Quando dire la verità diventa un atto di coraggio

In tempi in cui le atrocità si rincorrono da ogni lato, e ogni dichiarazione rischia di diventare un processo mediatico, esiste ancora il coraggio di raccontare una verità scomoda. Una verità che non giustifica mai l’orrore, ma pretende almeno di ricordare i fatti, quelli ignorati dai cori dell’indignazione selettiva.

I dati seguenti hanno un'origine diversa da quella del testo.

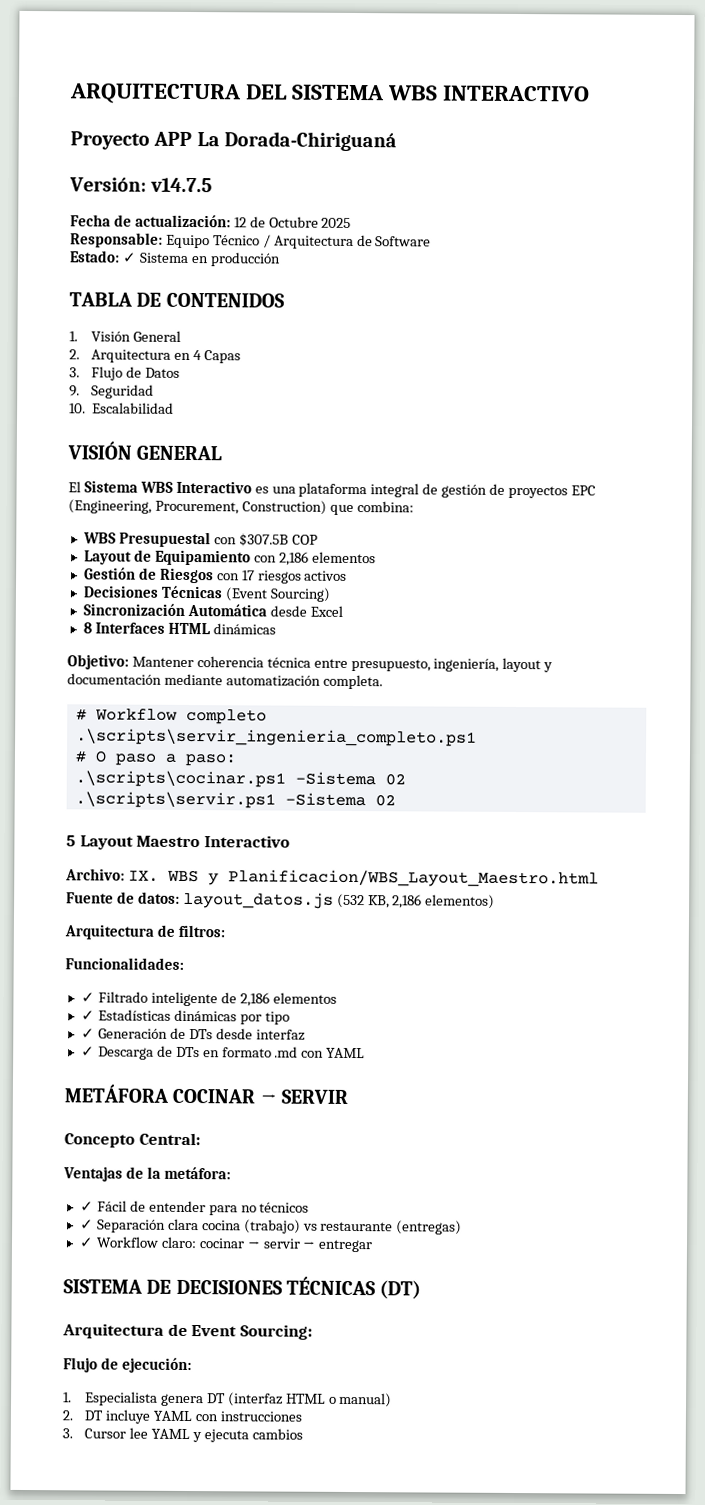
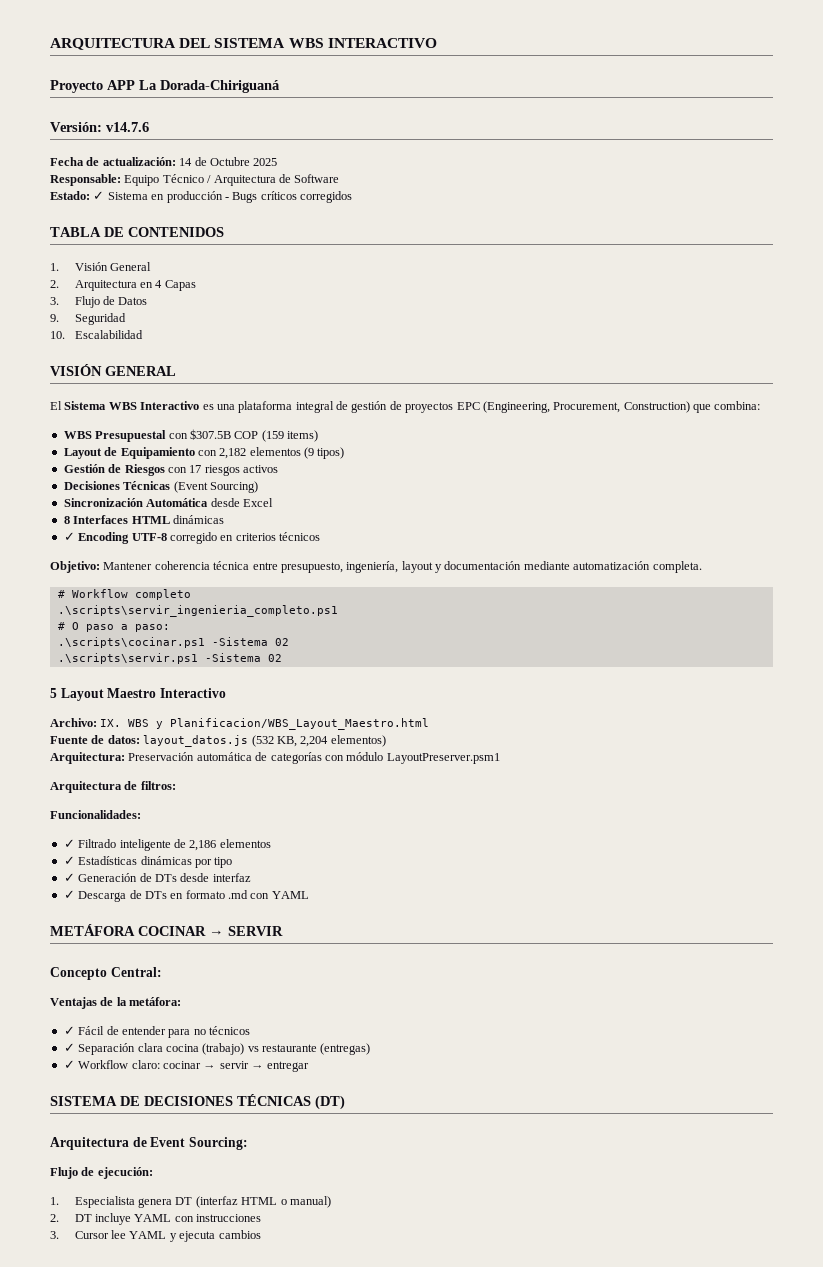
- Versión: v14.7.5
+ Versión: v14.7.6
- Fecha de actualización: 12 de Octubre 2025
+ Fecha de actualización: 14 de Octubre 2025
- Estado: ✓ Sistema en producción
+ Estado: ✓ Sistema en producción - Bugs críticos corregidos
- WBS Presupuestal con $307.5B COP
+ WBS Presupuestal con $307.5B COP (159 items)
- Layout de Equipamiento con 2,186 elementos
+ Layout de Equipamiento con 2,182 elementos (9 tipos)
+ ✓ Encoding UTF-8 corregido en criterios técnicos
- Fuente de datos: layout_datos.js (532 KB, 2,186 elementos)
+ Fuente de datos: layout_datos.js (532 KB, 2,204 elementos)
+ Arquitectura: Preservación automática de categorías con módulo LayoutPreserver.psm1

Una signora ebrea, che vive in Italia e ha conosciuto sulla sua pelle le conseguenze dell’odio, ci ha confidato parole dure ma lucide: “No, loro da sempre fanno finta di trattare, poi rompono gli accordi con un colpo di tosse. Sono totalmente inaffidabili. Da 45 anni l’Iran è lo Stato più pericoloso del Medio Oriente, votato alla sparizione di Israele, degli ebrei e dei cristiani in quanto infedeli. Ha finanziato ogni movimento terroristico nella regione e attentati contro Israele e l’Occidente. Una vera piaga per l’umanità.”
Sono parole amare, scomode, ma per dovere di cronaca le riportiamo: riflettono un punto di vista storicamente radicato.
Nel silenzio mediatico seguito all’attacco contro l’ospedale nel Negev, in Israele, la reazione di molti è stata quella di ricordare – non a caso – le strutture colpite a Gaza. Ma c’è una differenza, e sarebbe ipocrisia ignorarla: negli ospedali israeliani i sotterranei ospitano sale operatorie d’emergenza; a Gaza – come documentato -tunnel operativi, depositi d’armi e centri di comando di Hamas.
La propaganda si nutre di semplificazioni. La verità, invece, è complessa. Ignorarla, o peggio censurarla in nome della correttezza ideologica, serve solo chi la violenza la promuove, la finanzia e la pratica.
Herbert Pagani, artista e pensatore libero, lo diceva già nel 1975 in un video oggi drammaticamente attuale. Figlio di Giulia Arbib, ebrea bengasina, insegnante e cuoca straordinaria, lanciava un grido d’allarme che abbiamo colpevolmente ignorato per decenni.
Non è facile dire queste cose. Ma è necessario. Perché criticare ogni atrocità è un dovere, sempre. Ma dimenticare chi l’ha pianificata per quarant’anni non è più solo una colpa: è complicità.